In this, Wilentz, a professor of history at Princeton and a contributing editor of The New Republic, follows the elegant work of Arthur Schlesinger, Jr., who, in “The Age of Jackson,” published in 1945, gently observed, “It has seemed that Jacksonian democracy, which has always appeared an obvious example of Western influence in American government, is not perhaps so pat a case as some have thought.” Schlesinger argued that the rise of American democracy during the age of Jackson was the result of class struggle in an industrializing economy. For Schlesinger, this was a struggle of ideas—most of all, of one idea, that political power can be divorced from property ownership. “It is in vain to talk of Aristocracy and Democracy,” a stonecutters unionist declared in 1835. “These terms are too variable and indeterminate to convey adequate ideas of the present opposing interests; the division is between the rich and the poor—the warfare is between them.” That war, as Schlesinger described it in a chapter called “Jacksonian Democracy as an Intellectual Movement,” was waged as much in politics and the courts as in American letters (perhaps most notably in the Democratic Review, a journal founded in 1837 “for the purpose of enlisting Literature, Religion, and Philosophy on the side of Democracy,” and whose contributors included Bryant, Hawthorne, Thoreau, Whittier, Whitman, Poe, and Longfellow).
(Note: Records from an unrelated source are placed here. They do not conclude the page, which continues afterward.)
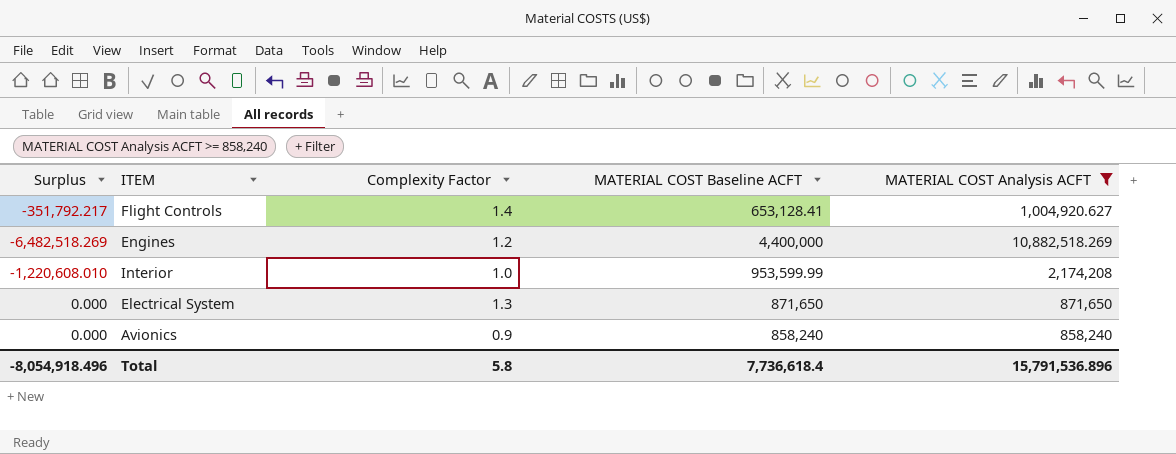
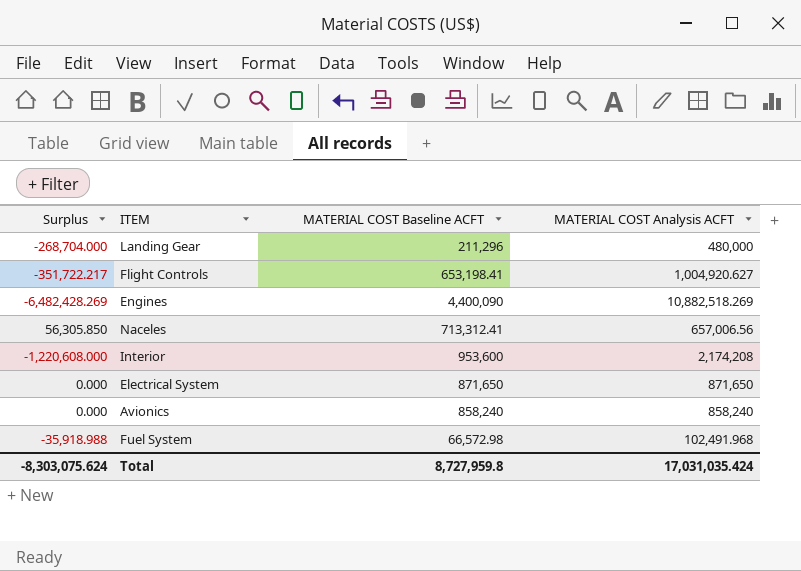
filter: MATERIAL COST Analysis ACFT >= 858,240 -> none
column Complexity Factor | position: 3 -> none
Flight Controls | Surplus: -351,792.217 -> -351,722.217
Flight Controls | MATERIAL COST Baseline ACFT: 653,128.41 -> 653,198.41
Engines | Surplus: -6,482,518.269 -> -6,482,428.269
Engines | MATERIAL COST Baseline ACFT: 4,400,000 -> 4,400,090
Interior | Surplus: -1,220,608.010 -> -1,220,608.000
Interior | MATERIAL COST Baseline ACFT: 953,599.99 -> 953,600
Total | Surplus: -8,054,918.496 -> -8,303,075.624
Total | MATERIAL COST Baseline ACFT: 7,736,618.4 -> 8,727,959.8
Total | MATERIAL COST Analysis ACFT: 15,791,536.896 -> 17,031,035.424

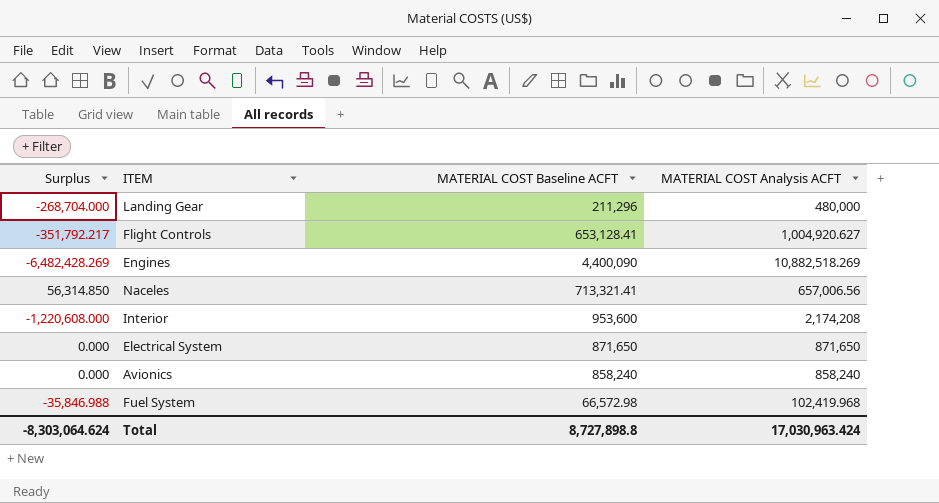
Flight Controls | Surplus: -351,722.217 -> -351,792.217
Flight Controls | MATERIAL COST Baseline ACFT: 653,198.41 -> 653,128.41
Naceles | Surplus: 56,305.850 -> 56,314.850
Naceles | MATERIAL COST Baseline ACFT: 713,312.41 -> 713,321.41
Fuel System | Surplus: -35,918.988 -> -35,846.988
Fuel System | MATERIAL COST Analysis ACFT: 102,491.968 -> 102,419.968
Total | Surplus: -8,303,075.624 -> -8,303,064.624
Total | MATERIAL COST Baseline ACFT: 8,727,959.8 -> 8,727,898.8
Total | MATERIAL COST Analysis ACFT: 17,031,035.424 -> 17,030,963.424

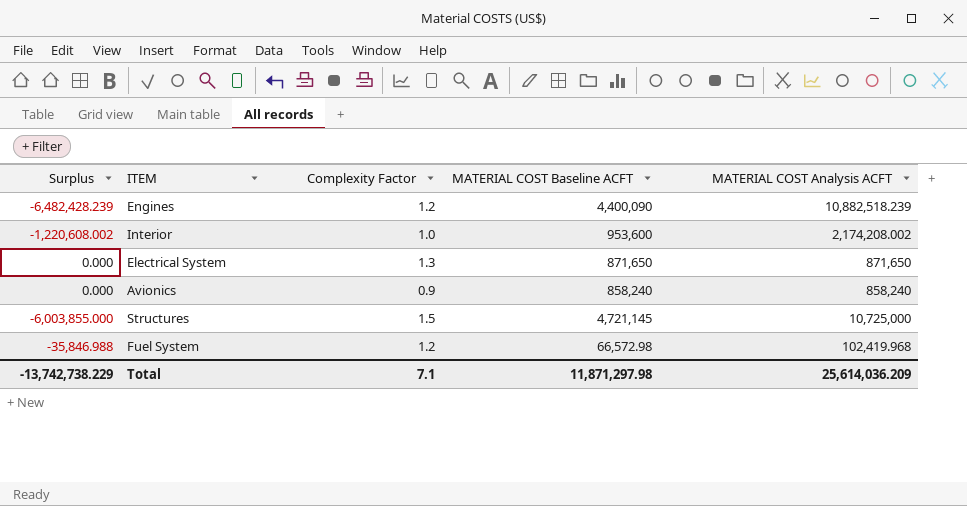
column Complexity Factor | position: none -> 3
row Landing Gear: -268,704.000 | 211,296 | 480,000 -> none
row Flight Controls: -351,792.217 | 653,128.41 | 1,004,920.627 -> none
row Naceles: 56,314.850 | 713,321.41 | 657,006.56 -> none
Engines | Surplus: -6,482,428.269 -> -6,482,428.239
Engines | MATERIAL COST Analysis ACFT: 10,882,518.269 -> 10,882,518.239
Interior | Surplus: -1,220,608.000 -> -1,220,608.002
Interior | MATERIAL COST Analysis ACFT: 2,174,208 -> 2,174,208.002
row Structures: none -> -6,003,855.000 | 1.5 | 4,721,145 | 10,725,000
Total | Surplus: -8,303,064.624 -> -13,742,738.229
Total | MATERIAL COST Baseline ACFT: 8,727,898.8 -> 11,871,297.98
Total | MATERIAL COST Analysis ACFT: 17,030,963.424 -> 25,614,036.209

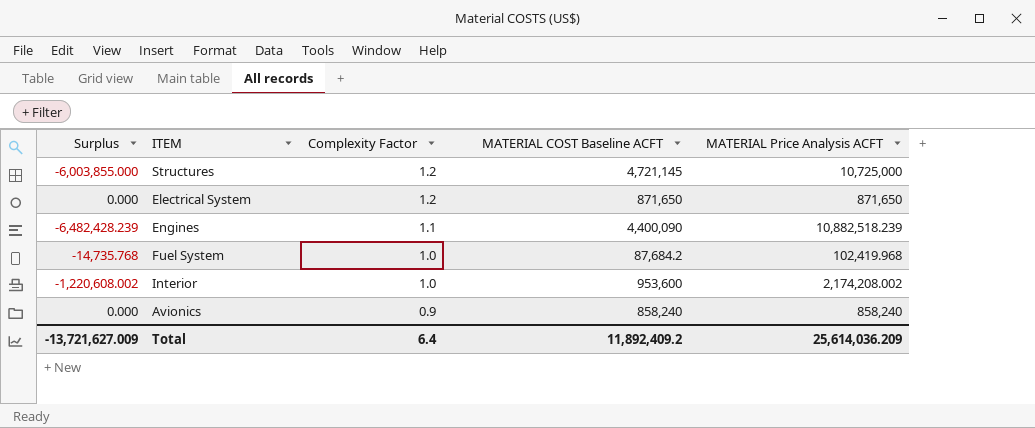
row order: none -> Complexity Factor descending
column name: MATERIAL COST Analysis ACFT -> MATERIAL Price Analysis ACFT
Structures | Complexity Factor: 1.5 -> 1.2
Electrical System | Complexity Factor: 1.3 -> 1.2
Engines | Complexity Factor: 1.2 -> 1.1
Fuel System | Surplus: -35,846.988 -> -14,735.768
Fuel System | Complexity Factor: 1.2 -> 1.0
Fuel System | MATERIAL COST Baseline ACFT: 66,572.98 -> 87,684.2
Total | Surplus: -13,742,738.229 -> -13,721,627.009
Total | Complexity Factor: 7.1 -> 6.4
Total | MATERIAL COST Baseline ACFT: 11,871,297.98 -> 11,892,409.2

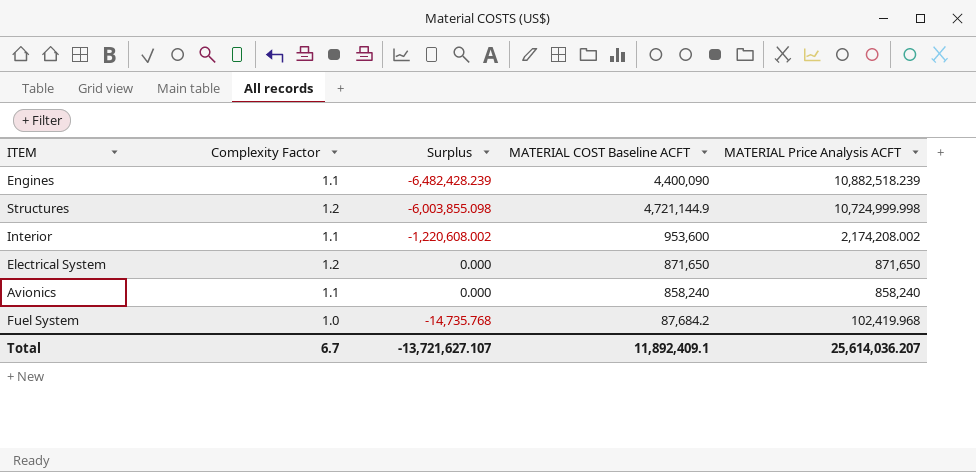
row order: Complexity Factor descending -> MATERIAL Price Analysis ACFT descending
column Surplus | position: 1 -> 3
Structures | Surplus: -6,003,855.000 -> -6,003,855.098
Structures | MATERIAL COST Baseline ACFT: 4,721,145 -> 4,721,144.9
Structures | MATERIAL Price Analysis ACFT: 10,725,000 -> 10,724,999.998
Interior | Complexity Factor: 1.0 -> 1.1
Avionics | Complexity Factor: 0.9 -> 1.1
Total | Complexity Factor: 6.4 -> 6.7
Total | Surplus: -13,721,627.009 -> -13,721,627.107
Total | MATERIAL COST Baseline ACFT: 11,892,409.2 -> 11,892,409.1
Total | MATERIAL Price Analysis ACFT: 25,614,036.209 -> 25,614,036.207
Wilentz’s initial foray into the story of democracy’s rise came with his first book, “Chants Democratic: New York City and the Rise of the American Working Class, 1788-1850” (1984), in which he argued that urban workers and radicals constituted the truly democratic element in Jacksonianism. Wilentz was criticized for his depiction of manly artisans fighting the good fight (in my dog-eared copy, I found a note, passed to me by a classmate: “Do Wilentz’s workers have any vices other than the occasional stiff drink?”), but the book earned him considerable praise. Ironically, it also won the Frederick Jackson Turner Award of the Organization of American Historians.
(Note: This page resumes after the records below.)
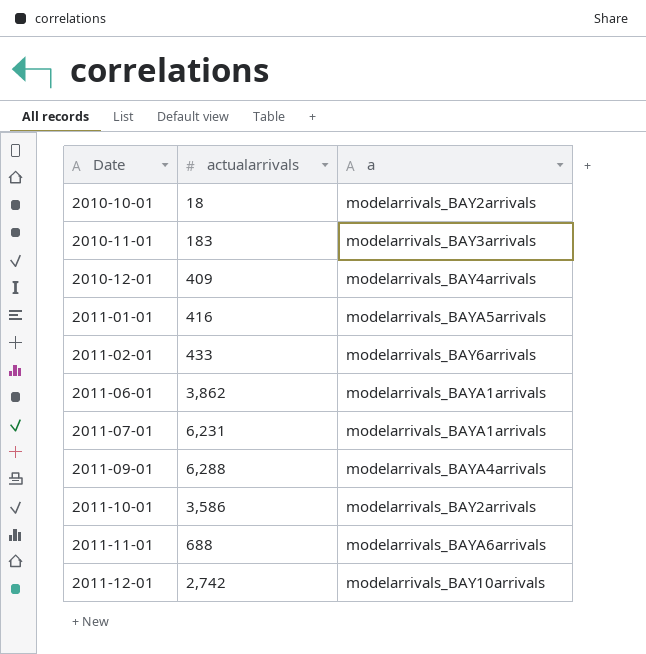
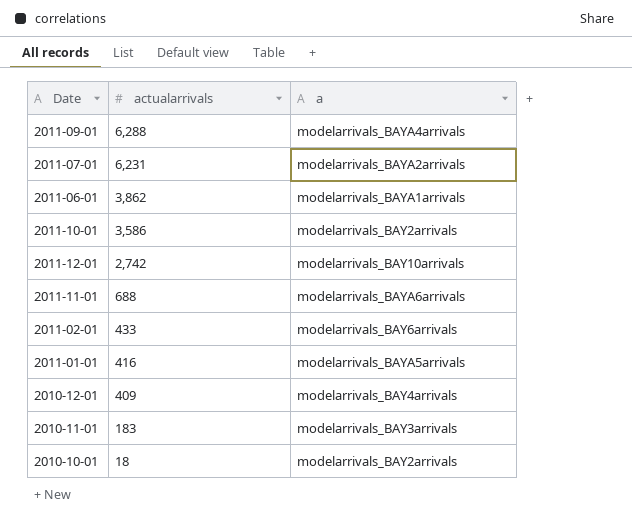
row order: Date ascending -> actualarrivals descending
2011-07-01 | a: modelarrivals_BAYA1arrivals -> modelarrivals_BAYA2arrivals

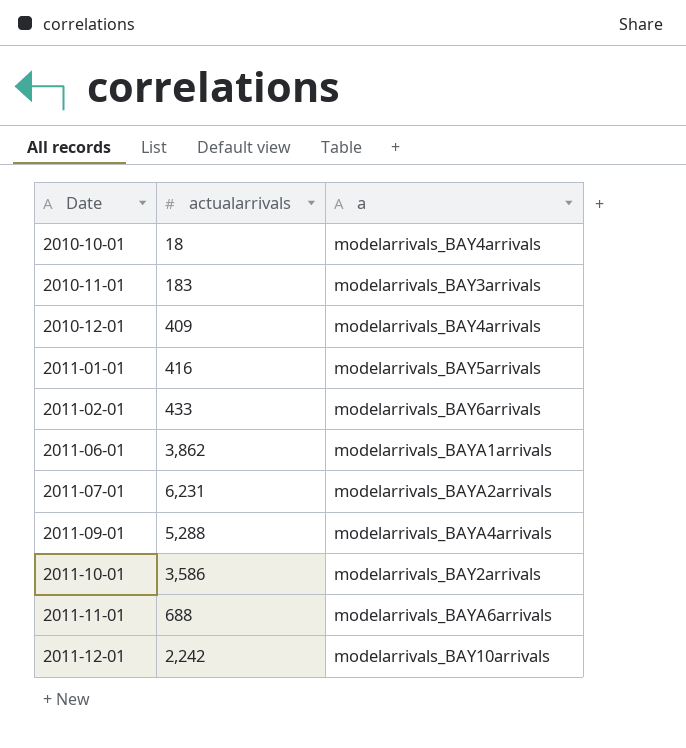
row order: actualarrivals descending -> Date ascending
2010-10-01 | a: modelarrivals_BAY2arrivals -> modelarrivals_BAY4arrivals
2011-01-01 | a: modelarrivals_BAYA5arrivals -> modelarrivals_BAY5arrivals
2011-09-01 | actualarrivals: 6,288 -> 5,288
2011-12-01 | actualarrivals: 2,742 -> 2,242

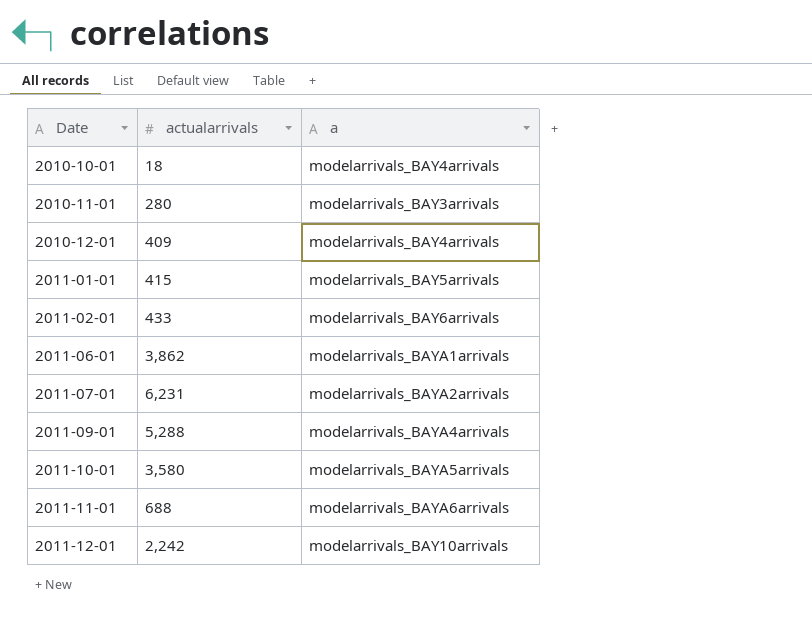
2010-11-01 | actualarrivals: 183 -> 280
2011-01-01 | actualarrivals: 416 -> 415
2011-10-01 | actualarrivals: 3,586 -> 3,580
2011-10-01 | a: modelarrivals_BAY2arrivals -> modelarrivals_BAYA5arrivals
“The Rise of American Democracy” is, to some degree, “Chants Democratic” writ large. It expands that story both geographically—following democracy’s growth among what Wilentz labels “city democrats” and “country democrats”—and chronologically; the book’s subtitle is “From Jefferson to Lincoln,” a choice that Wilentz is at pains to explain. “By singling out Jefferson and Lincoln, I certainly do not mean to say that presidents and other great men were solely responsible for the vicissitudes of American politics,” he writes. That Wilentz, the loving chronicler of nineteenth-century New York workingmen’s “shirtless democracy,” should become a champion of Presidential history, in any form, is remarkable. But he believes that social historians have lost their way. The problem with social history, he argues, is that it has “generally submerged the history of politics in the history of social change, reducing politics and democracy to by-products of various social forces.” What he’s done in “The Rise of American Democracy,” and done exceedingly well, is to trace the play between politicians and political ideas, on the one hand, and the people and popular movements, on the other. More metaphors, this time Wilentz’s mix: “Just as political leaders did not create American democracy out of thin air, so the masses of Americans did not simply force their way into the corridors of power.”